You can see in the __init__() method above that we initialize two downsampling (#(1–2)) and two upsampling (#(4–5)) blocks, which the number of input and output channels are set according to the architecture shown in the illustration. There are actually two additional components I haven’t explained yet, namely the bottleneck (#(3)) and the output layer (#(6)). The former is essentially just a DoubleConv block, which acts as the main connection between the encoder and the decoder. Look at the Figure 8 below to see which components of the network belong to the bottleneck layer. Next, the output layer is a standard convolution layer which is responsible to turn the 64-channel image produced by the last UpSampling stage into 1-channel only. This operation is done using a kernel of size 1×1, meaning that it combines information across all channels while operating independently at each pixel position.
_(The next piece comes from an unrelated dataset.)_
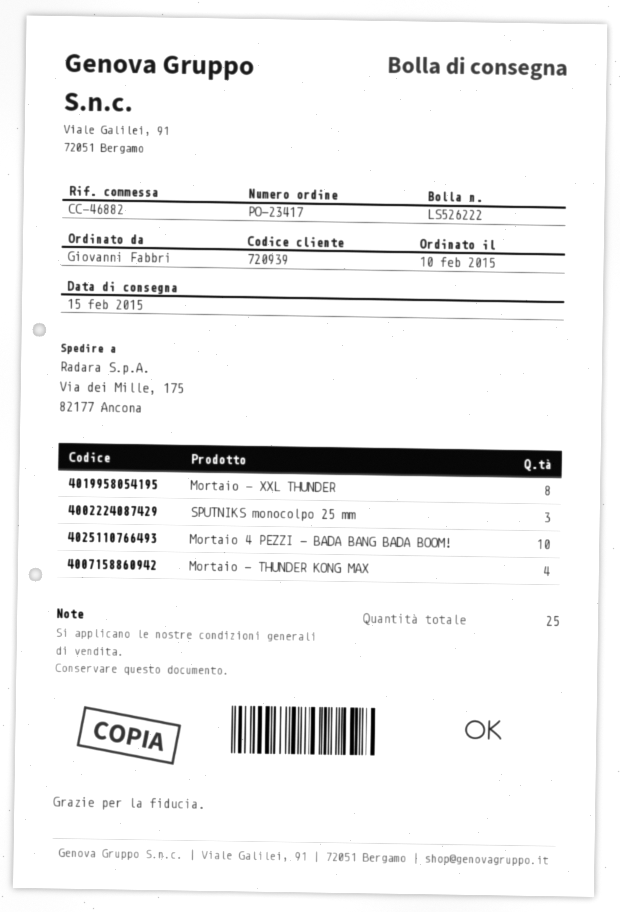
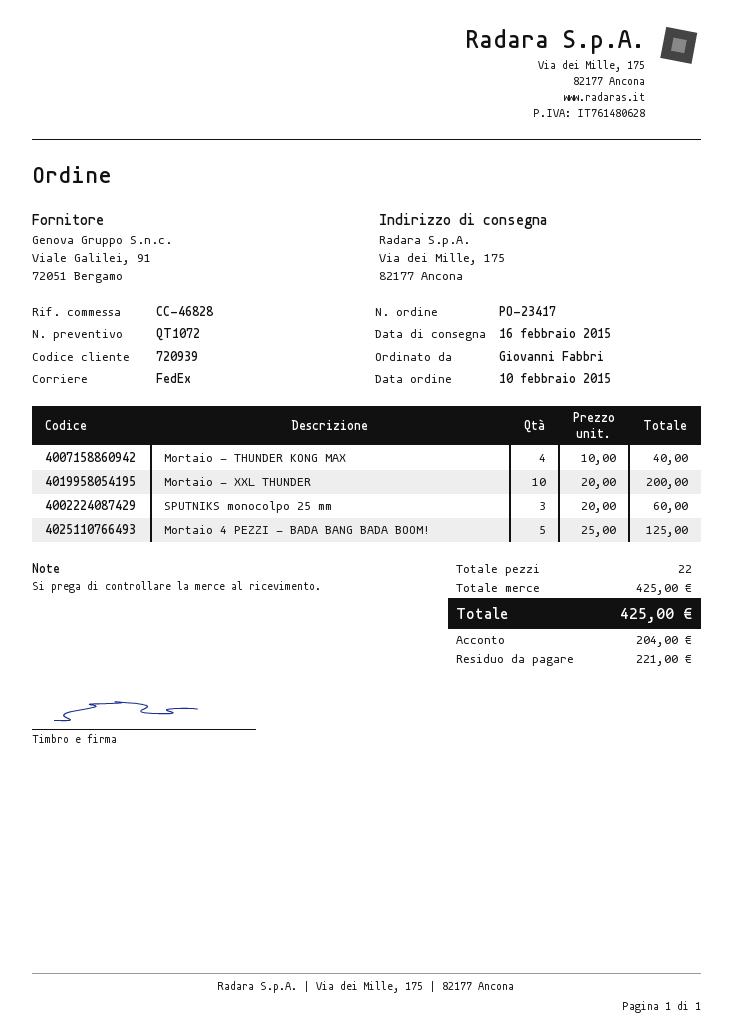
delivery date: 2015-02-15 -> 2015-02-16
reference: CC-46882 -> CC-46828
Mortaio - XXL THUNDER: 8 -> 10
Mortaio 4 PEZZI - BADA BANG BADA BOOM!: 10 -> 5
total quantity: 25 -> 22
I guess the forward() method of the entire U-Net in the following codeblock is pretty straightforward, as what we essentially do here is pass the tensors from one layer to another — just don’t forget to include the skip connections between the downsampling and upsampling blocks.

# Codeblock 11b
    def forward(self, x, t):  #(1)
        print(f'original\t\t: {x.size()}')
        print(f'timesteps\t\t: {t.size()}, {t}')
            
        convolved_0, maxpooled_0 = self.downsample_0(x, t)
        print(f'\nmaxpooled_0\t\t: {maxpooled_0.size()}')
            
        convolved_1, maxpooled_1 = self.downsample_1(maxpooled_0, t)
        print(f'maxpooled_1\t\t: {maxpooled_1.size()}')
            
        x = self.bottleneck(maxpooled_1, t)
        print(f'after bottleneck\t: {x.size()}')
    
        upsampled_0 = self.upsample_0(x, t, convolved_1)
        print(f'upsampled_0\t\t: {upsampled_0.size()}')
            
        upsampled_1 = self.upsample_1(upsampled_0, t, convolved_0)
        print(f'upsampled_1\t\t: {upsampled_1.size()}')
            
        x = self.output(upsampled_1)
        print(f'final output\t\t: {x.size()}')
            
        return x

Now let’s see whether we have correctly constructed the U-Net class above by running the following testing code.

# Codeblock 12
unet_test = UNet().to(DEVICE)

x_test = torch.randn((BATCH_SIZE, NUM_CHANNELS, IMAGE_SIZE, IMAGE_SIZE)).to(DEVICE)
t_test = torch.randint(0, NUM_TIMESTEPS, (BATCH_SIZE,)).to(DEVICE)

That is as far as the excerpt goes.